EXCERPTED RECORDS section start

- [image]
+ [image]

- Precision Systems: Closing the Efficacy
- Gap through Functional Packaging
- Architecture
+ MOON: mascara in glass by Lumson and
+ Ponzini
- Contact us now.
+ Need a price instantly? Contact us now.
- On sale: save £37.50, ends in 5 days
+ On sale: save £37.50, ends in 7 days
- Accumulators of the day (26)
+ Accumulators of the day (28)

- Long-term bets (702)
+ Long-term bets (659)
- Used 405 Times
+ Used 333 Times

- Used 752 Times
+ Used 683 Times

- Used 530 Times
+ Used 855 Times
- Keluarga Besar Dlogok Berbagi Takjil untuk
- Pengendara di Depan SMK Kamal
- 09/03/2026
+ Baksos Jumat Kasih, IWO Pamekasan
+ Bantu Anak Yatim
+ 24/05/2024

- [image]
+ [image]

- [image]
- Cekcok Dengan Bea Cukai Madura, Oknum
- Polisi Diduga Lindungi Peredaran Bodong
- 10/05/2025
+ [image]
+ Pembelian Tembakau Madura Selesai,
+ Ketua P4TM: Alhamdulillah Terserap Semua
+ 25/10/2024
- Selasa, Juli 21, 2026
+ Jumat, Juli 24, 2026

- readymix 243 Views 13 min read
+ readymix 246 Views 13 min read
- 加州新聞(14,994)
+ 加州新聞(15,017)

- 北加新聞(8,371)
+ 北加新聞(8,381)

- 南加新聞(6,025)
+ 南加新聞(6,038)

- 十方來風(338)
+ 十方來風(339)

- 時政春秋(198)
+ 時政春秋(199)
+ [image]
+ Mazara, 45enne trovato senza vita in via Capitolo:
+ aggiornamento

EXCERPTED RECORDS section end

§ **REQUIRED ACTION**:
Your answer must be a single number: the count of lines in the records above that contain "read".

§ **FINISHED TASK**:
2